• [Task brief] Would you give again, exactly as written, the lines from the opening of the records to the line with "Schedule 26 Monthly Allowed Del (2015), Jan: 4800", that line included and pictures excluded?

• [Recorded data]
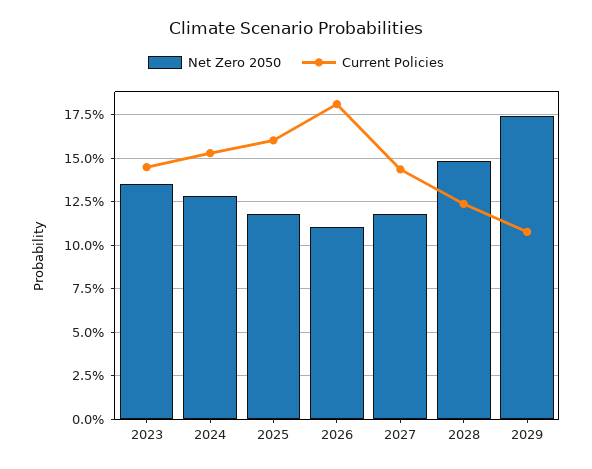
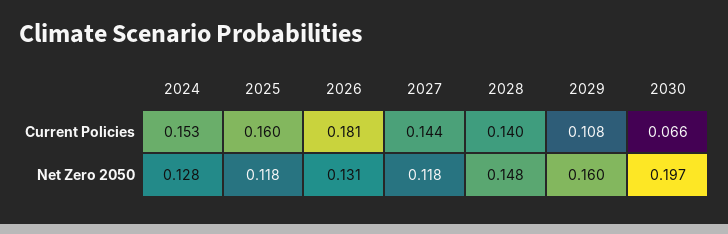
Net Zero 2050, 2023: 0.135 -> none
Current Policies, 2023: 0.145 -> none
Net Zero 2050, 2026: 0.11 -> 0.131
Current Policies, 2028: 0.125 -> 0.14
Net Zero 2050, 2029: 0.175 -> 0.16
Current Policies, 2030: none -> 0.066
Net Zero 2050, 2030: none -> 0.197

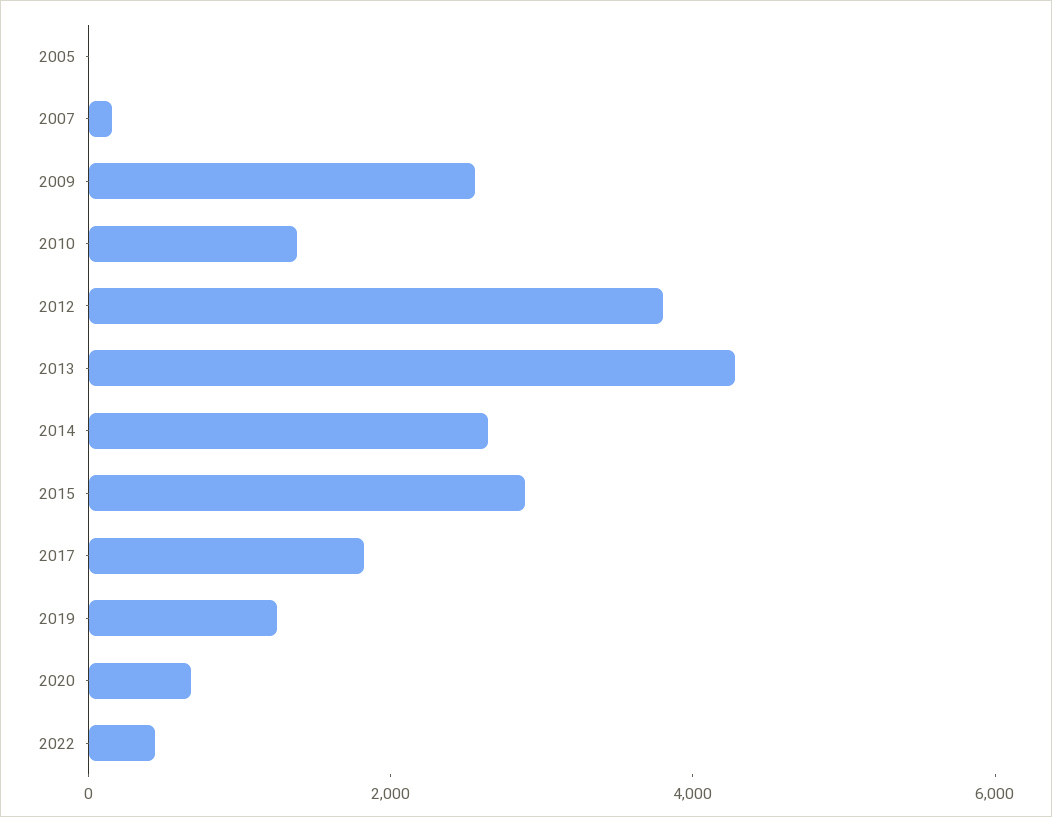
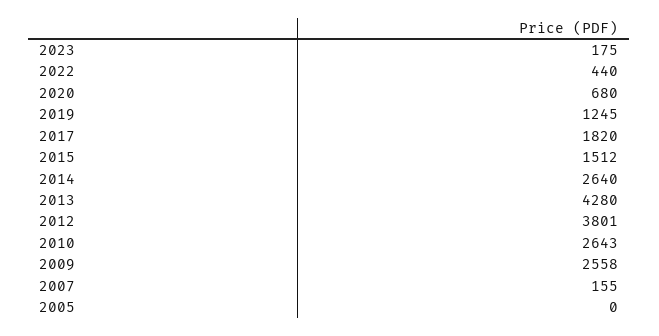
2010: 1500 -> 2643
2015: 3000 -> 1512
2023: none -> 175

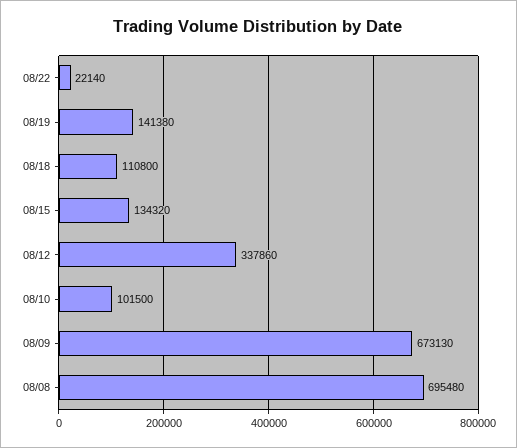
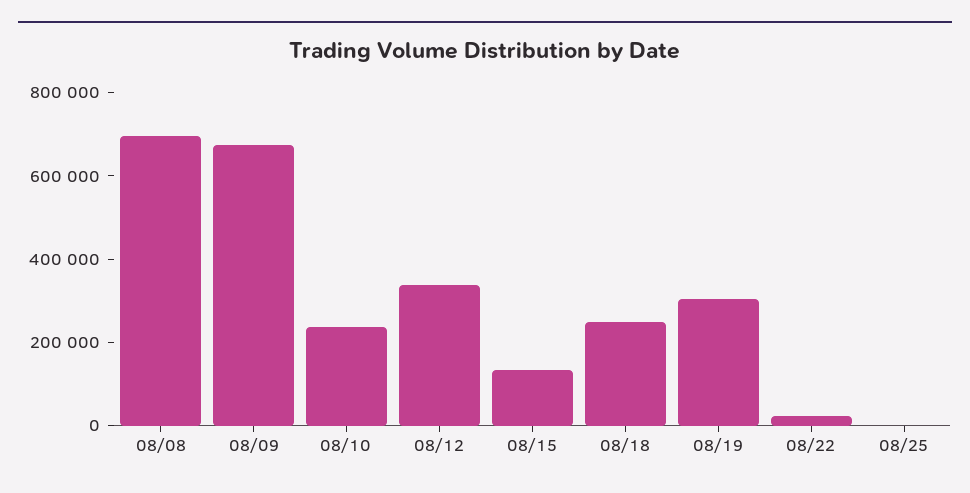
08/19: 141380 -> 300000
08/18: 110800 -> 250000
08/10: 101500 -> 250000
08/25: none -> 0

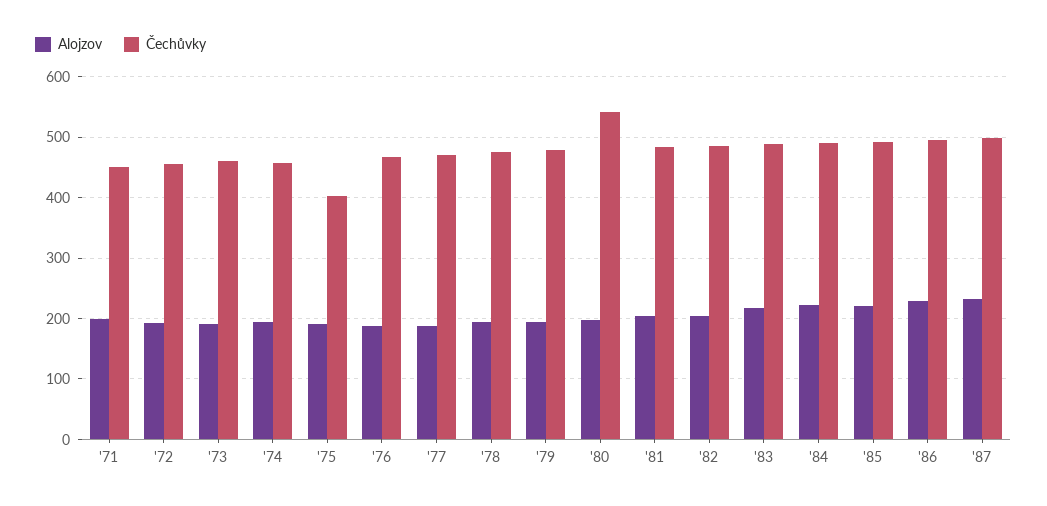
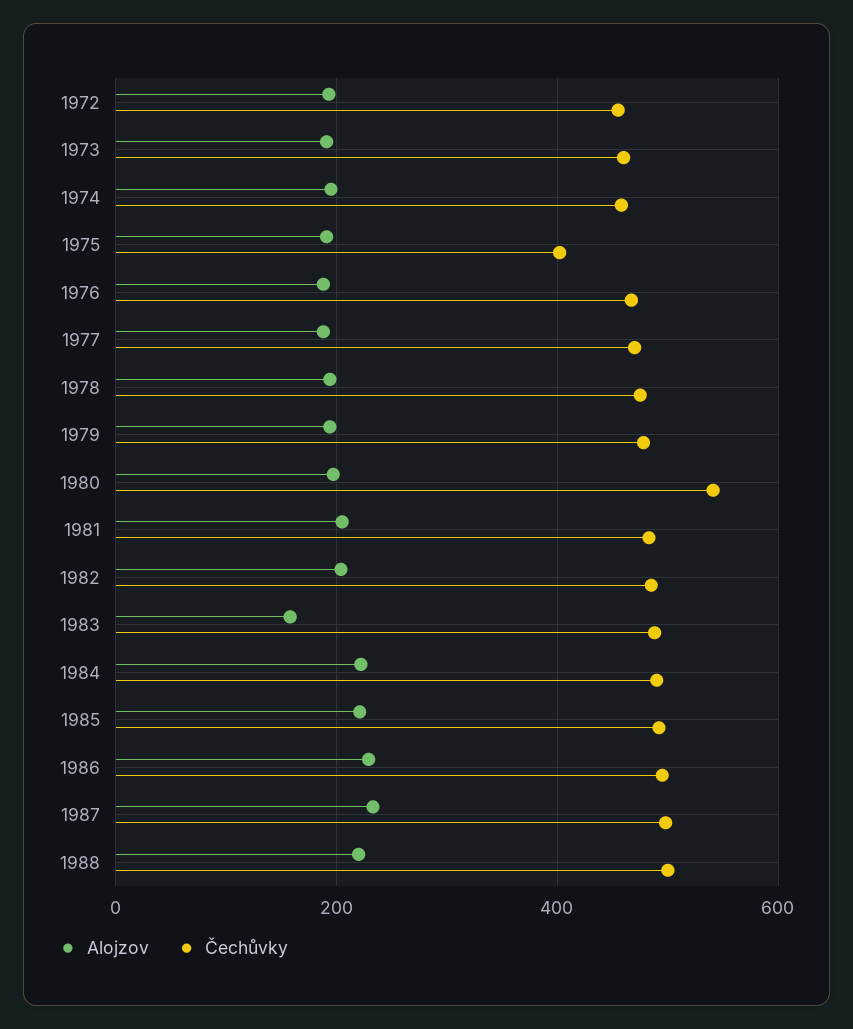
Alojzov, '71: 200 -> none
Čechůvky, '71: 450 -> none
Alojzov, '83: 220 -> 160
Alojzov, 1988: none -> 220
Čechůvky, 1988: none -> 500

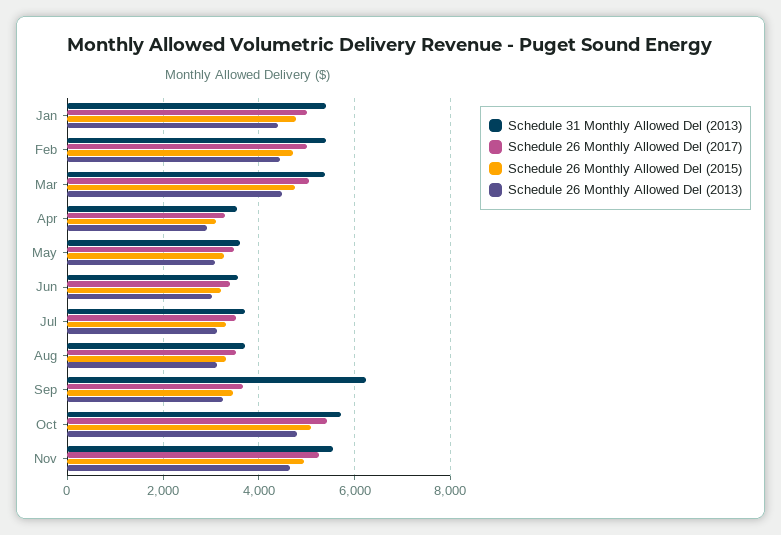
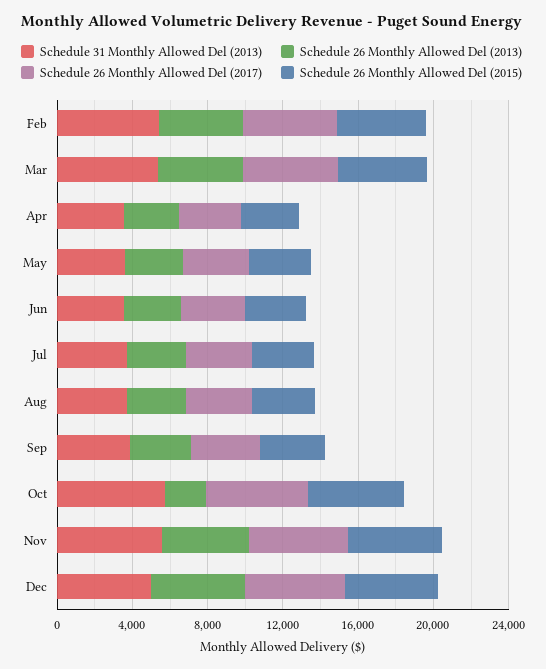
Schedule 31 Monthly Allowed Del (2013), Jan: 5400 -> none
Schedule 26 Monthly Allowed Del (2017), Jan: 5000 -> none
Schedule 26 Monthly Allowed Del (2015), Jan: 4800 -> none
Schedule 26 Monthly Allowed Del (2013), Jan: 4400 -> none
Schedule 31 Monthly Allowed Del (2013), Sep: 6200 -> 4000
Schedule 26 Monthly Allowed Del (2013), Oct: 4800 -> 2000
Schedule 31 Monthly Allowed Del (2013), Dec: none -> 5000
Schedule 26 Monthly Allowed Del (2013), Dec: none -> 5000
Schedule 26 Monthly Allowed Del (2017), Dec: none -> 5000
Schedule 26 Monthly Allowed Del (2015), Dec: none -> 5000

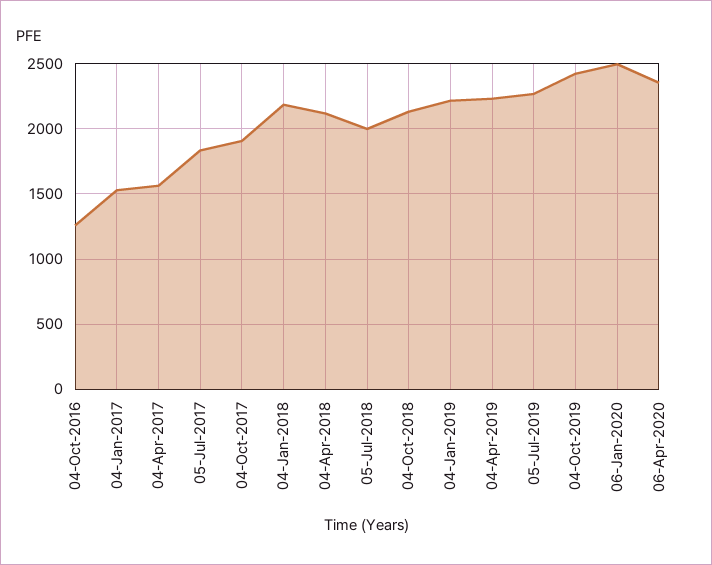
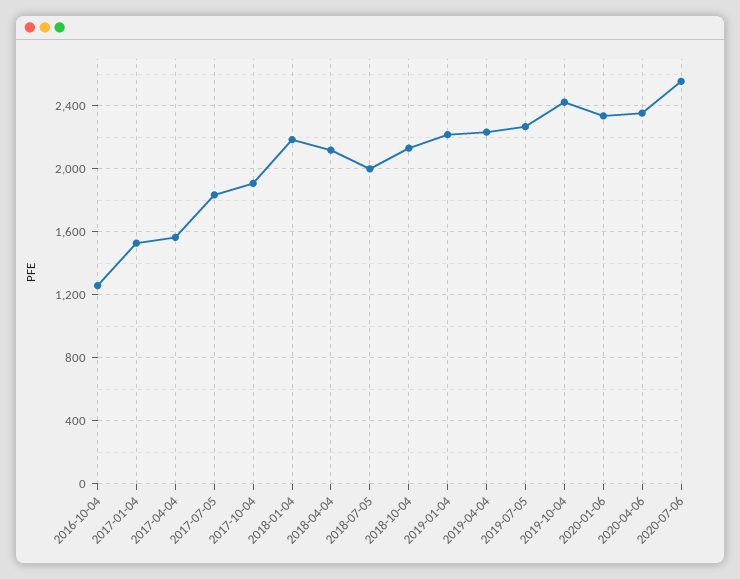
06-Jan-2020: 2500 -> 2350
2020-07-06: none -> 2550

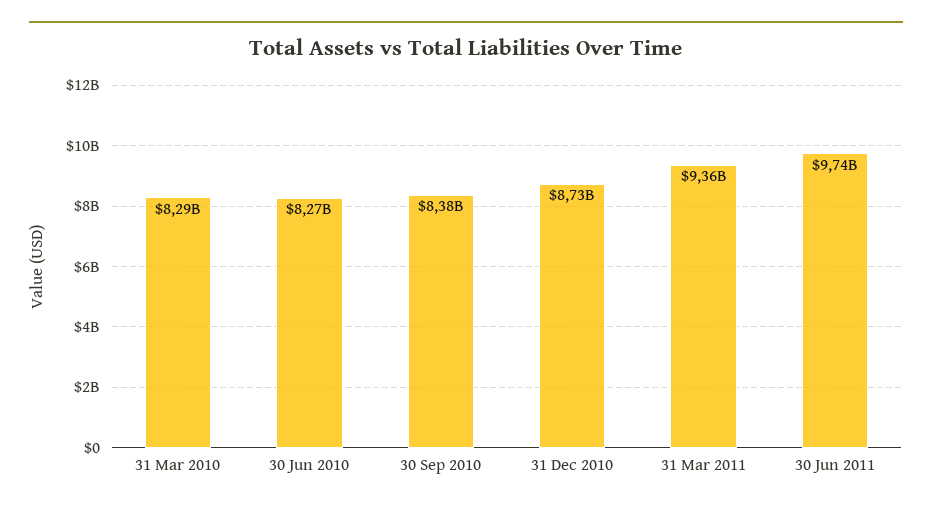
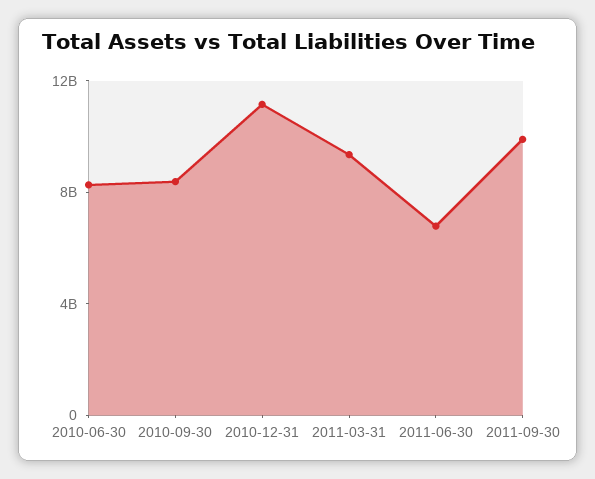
31 Mar 2010: 8290000000 -> none
31 Dec 2010: 8730000000 -> 11000000000
30 Jun 2011: 9740000000 -> 7000000000
2011-09-30: none -> 10000000000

• [Solution]
Net Zero 2050, 2023: 0.135 -> none
Current Policies, 2023: 0.145 -> none
Net Zero 2050, 2026: 0.11 -> 0.131
Current Policies, 2028: 0.125 -> 0.14
Net Zero 2050, 2029: 0.175 -> 0.16
Current Policies, 2030: none -> 0.066
Net Zero 2050, 2030: none -> 0.197

2010: 1500 -> 2643
2015: 3000 -> 1512
2023: none -> 175

08/19: 141380 -> 300000
08/18: 110800 -> 250000
08/10: 101500 -> 250000
08/25: none -> 0

Alojzov, '71: 200 -> none
Čechůvky, '71: 450 -> none
Alojzov, '83: 220 -> 160
Alojzov, 1988: none -> 220
Čechůvky, 1988: none -> 500

Schedule 31 Monthly Allowed Del (2013), Jan: 5400 -> none
Schedule 26 Monthly Allowed Del (2017), Jan: 5000 -> none
Schedule 26 Monthly Allowed Del (2015), Jan: 4800 -> none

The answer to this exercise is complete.